Similar for Type C, but when we have Type B, it's only able to predict a narrow range of particle size due to that extra...
sorry, extrapolation. So with this one, we can really optimize and simulate with extrapolation control in mind.
And also, we can from this file, we can use the graphic builder
and generate this plot, where we can see if we don't have extrapolation control, we have all the ranges with the color being the efficiency, the predicted efficiency.
But with extrapolation control, we cannot predict all these ranges and that's a very good visualization based on that simulation function.
And now, my last question would be, what if I really want to estimate these spaces? In order to do that, we have to fix the data or augment the data so that the model can predict the whole range. So now we can do data augmentation, which is also part of the JMP's capability.
So augmented design, what we can do is, we can add a new block variable so that the new runs can be separated...can be grouped into a block two.
Also, we can define the model terms that we want estimate. Now, I want to estimate all the two-way interactions.
And here is a visualization of the augmented runs, so the red points are all the augmented runs and now since we are assigning the data into
high and low of the particle size when water type is Type B, it's able to estimate all the terms and there's no colinearity problem anymore. And also in the profiler, we do see that when we have Type B, it's able to predict the whole range.

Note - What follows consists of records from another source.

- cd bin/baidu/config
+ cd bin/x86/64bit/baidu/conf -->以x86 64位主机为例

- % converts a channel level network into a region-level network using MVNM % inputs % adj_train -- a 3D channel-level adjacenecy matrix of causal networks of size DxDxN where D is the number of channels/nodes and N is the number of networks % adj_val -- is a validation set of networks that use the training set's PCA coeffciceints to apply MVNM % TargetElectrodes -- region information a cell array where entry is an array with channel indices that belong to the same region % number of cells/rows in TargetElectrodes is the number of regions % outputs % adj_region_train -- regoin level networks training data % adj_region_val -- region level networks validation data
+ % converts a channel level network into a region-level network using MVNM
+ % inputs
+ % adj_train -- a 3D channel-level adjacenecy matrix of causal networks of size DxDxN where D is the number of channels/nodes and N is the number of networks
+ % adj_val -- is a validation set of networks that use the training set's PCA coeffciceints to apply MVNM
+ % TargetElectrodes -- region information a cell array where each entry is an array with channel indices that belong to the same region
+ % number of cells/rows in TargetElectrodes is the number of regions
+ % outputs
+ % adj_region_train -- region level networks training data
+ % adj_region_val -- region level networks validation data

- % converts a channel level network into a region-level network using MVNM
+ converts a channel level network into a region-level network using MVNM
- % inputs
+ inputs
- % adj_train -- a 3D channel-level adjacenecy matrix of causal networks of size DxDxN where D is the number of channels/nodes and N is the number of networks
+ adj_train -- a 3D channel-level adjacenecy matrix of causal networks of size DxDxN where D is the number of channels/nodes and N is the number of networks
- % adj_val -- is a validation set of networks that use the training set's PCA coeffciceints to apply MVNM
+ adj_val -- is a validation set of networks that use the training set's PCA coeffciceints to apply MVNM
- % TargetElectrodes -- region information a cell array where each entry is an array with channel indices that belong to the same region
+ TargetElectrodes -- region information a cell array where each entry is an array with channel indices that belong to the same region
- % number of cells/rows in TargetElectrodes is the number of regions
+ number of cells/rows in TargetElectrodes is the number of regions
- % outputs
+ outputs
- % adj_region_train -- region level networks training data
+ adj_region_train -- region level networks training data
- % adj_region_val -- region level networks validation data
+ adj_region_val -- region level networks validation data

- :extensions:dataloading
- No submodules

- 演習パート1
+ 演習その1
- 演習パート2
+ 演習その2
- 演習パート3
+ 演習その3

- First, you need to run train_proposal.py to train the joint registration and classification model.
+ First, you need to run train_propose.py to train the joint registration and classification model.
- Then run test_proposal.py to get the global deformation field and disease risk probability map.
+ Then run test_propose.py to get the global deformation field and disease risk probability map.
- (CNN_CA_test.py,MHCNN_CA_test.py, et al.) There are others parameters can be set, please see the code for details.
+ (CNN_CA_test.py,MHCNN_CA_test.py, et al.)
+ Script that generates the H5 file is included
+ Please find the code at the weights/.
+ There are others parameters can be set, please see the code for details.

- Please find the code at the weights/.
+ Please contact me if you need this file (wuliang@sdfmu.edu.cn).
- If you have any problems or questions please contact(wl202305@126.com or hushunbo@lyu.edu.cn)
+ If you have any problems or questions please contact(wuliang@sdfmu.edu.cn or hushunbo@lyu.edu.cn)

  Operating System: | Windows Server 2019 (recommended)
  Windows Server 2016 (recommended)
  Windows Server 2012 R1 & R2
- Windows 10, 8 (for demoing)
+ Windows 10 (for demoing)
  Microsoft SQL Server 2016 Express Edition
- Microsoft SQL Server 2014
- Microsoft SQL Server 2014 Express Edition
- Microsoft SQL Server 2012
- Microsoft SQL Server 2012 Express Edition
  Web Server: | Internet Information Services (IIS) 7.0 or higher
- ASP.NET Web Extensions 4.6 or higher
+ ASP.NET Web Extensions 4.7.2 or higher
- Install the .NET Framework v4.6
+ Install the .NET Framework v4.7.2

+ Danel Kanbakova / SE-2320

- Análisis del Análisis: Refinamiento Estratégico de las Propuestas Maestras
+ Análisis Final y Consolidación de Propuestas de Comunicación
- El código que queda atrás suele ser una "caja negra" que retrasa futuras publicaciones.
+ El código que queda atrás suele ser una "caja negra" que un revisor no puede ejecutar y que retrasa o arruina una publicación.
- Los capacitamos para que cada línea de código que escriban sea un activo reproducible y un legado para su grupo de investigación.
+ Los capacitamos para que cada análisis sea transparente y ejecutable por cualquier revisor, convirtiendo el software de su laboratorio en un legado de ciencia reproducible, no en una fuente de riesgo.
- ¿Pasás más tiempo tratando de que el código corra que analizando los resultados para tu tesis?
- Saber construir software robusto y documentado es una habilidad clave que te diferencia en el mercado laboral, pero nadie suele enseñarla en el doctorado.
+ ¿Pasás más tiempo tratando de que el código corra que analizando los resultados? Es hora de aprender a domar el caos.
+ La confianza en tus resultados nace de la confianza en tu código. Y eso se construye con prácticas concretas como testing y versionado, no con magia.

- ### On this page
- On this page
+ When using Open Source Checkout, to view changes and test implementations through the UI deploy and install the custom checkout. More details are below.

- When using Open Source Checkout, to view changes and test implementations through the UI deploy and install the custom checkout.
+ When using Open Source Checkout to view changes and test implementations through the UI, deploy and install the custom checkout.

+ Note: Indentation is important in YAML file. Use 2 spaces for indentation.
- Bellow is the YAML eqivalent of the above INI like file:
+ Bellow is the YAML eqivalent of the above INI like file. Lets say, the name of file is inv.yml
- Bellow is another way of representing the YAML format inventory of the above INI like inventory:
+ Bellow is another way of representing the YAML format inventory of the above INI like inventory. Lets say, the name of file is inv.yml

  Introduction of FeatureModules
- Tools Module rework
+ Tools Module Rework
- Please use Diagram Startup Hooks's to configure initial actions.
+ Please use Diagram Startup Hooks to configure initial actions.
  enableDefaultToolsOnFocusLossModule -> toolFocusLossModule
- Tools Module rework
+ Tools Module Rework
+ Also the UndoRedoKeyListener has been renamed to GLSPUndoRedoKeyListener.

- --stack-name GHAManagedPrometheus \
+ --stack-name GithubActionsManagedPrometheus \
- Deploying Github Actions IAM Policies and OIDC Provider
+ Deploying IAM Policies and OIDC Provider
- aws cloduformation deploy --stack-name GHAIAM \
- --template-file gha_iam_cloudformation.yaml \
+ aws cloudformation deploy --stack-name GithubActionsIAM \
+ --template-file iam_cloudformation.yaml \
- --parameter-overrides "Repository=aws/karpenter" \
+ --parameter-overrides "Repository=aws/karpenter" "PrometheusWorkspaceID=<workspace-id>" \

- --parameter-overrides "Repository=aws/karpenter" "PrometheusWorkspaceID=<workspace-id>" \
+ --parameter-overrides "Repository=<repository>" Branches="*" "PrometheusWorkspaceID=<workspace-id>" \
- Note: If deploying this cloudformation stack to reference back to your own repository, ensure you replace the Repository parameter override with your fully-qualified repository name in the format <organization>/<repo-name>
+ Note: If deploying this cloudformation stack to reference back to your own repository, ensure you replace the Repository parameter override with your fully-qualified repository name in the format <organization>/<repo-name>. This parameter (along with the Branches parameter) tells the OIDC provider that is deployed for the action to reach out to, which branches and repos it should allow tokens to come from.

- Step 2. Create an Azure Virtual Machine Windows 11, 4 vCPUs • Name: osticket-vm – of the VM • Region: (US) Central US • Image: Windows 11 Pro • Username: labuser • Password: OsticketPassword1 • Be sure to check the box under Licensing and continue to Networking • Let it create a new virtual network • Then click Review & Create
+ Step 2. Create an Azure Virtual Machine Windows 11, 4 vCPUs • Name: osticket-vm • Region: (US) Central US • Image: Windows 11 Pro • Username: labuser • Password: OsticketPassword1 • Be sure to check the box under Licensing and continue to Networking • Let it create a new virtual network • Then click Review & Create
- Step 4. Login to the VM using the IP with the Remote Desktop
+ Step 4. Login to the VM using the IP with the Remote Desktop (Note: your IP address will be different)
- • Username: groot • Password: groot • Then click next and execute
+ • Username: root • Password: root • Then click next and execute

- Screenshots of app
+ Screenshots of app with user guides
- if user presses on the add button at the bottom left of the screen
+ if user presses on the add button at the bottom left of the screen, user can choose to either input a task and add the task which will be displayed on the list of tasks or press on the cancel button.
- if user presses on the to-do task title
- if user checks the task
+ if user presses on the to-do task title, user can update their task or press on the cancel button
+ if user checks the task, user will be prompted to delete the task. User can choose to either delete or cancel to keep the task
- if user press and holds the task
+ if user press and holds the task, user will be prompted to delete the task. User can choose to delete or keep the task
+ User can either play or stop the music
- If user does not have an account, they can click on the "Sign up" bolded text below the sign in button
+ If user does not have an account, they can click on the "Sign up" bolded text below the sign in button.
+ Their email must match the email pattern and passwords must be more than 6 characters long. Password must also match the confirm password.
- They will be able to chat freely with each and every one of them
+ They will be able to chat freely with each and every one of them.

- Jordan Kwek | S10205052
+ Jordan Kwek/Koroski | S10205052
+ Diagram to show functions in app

So a few takeaways. There can be many sources of extrapolation, such as when you have dependency among input variables, or you have any other term that you cannot estimate but you want to
be included in your model. In any predictive modeling world is also the machine learning. We have to take account the extrapolation control because it's the sanity check
for the predictive world, and thankful for JMP 16 Pro, this feature make it very simple for us to use. And also it's very easy to demonstrate how the structure of the data set can impact the usability of the model. So
therefore, I made this one, and I want to share with the broader community to really demonstrate the...how helpful this feature is. And that's all my presentation. Here is the reference and some disclaimer.
Is that okay.
Thank you, that was that was awesome I love I.
Love seeing the predictor in their profile.
Now great job that was that was he went off without a hitch.
Thank you, thank you, I hope, it's not too.
Well i'd say it's for beginners so there's no much complexity in there.
That it was like for me, you know that it's a little bit will advance, but no that was not that was great idea, he started talking about augmenting designs it's definitely the next level so.
Yes, that's that's pretty much it we will, as I said, cut this up kind of Edit out, you know the front and the back, and then it should not sure when they expect to have it up on the website, but it will be up there shortly and.
Thank you again for putting in the time and effort to to share this with.
With our Community.
yeah, of course.
yeah sounds good.
Alright well take care, and hopefully we'll meet you at one of these events sometime soon.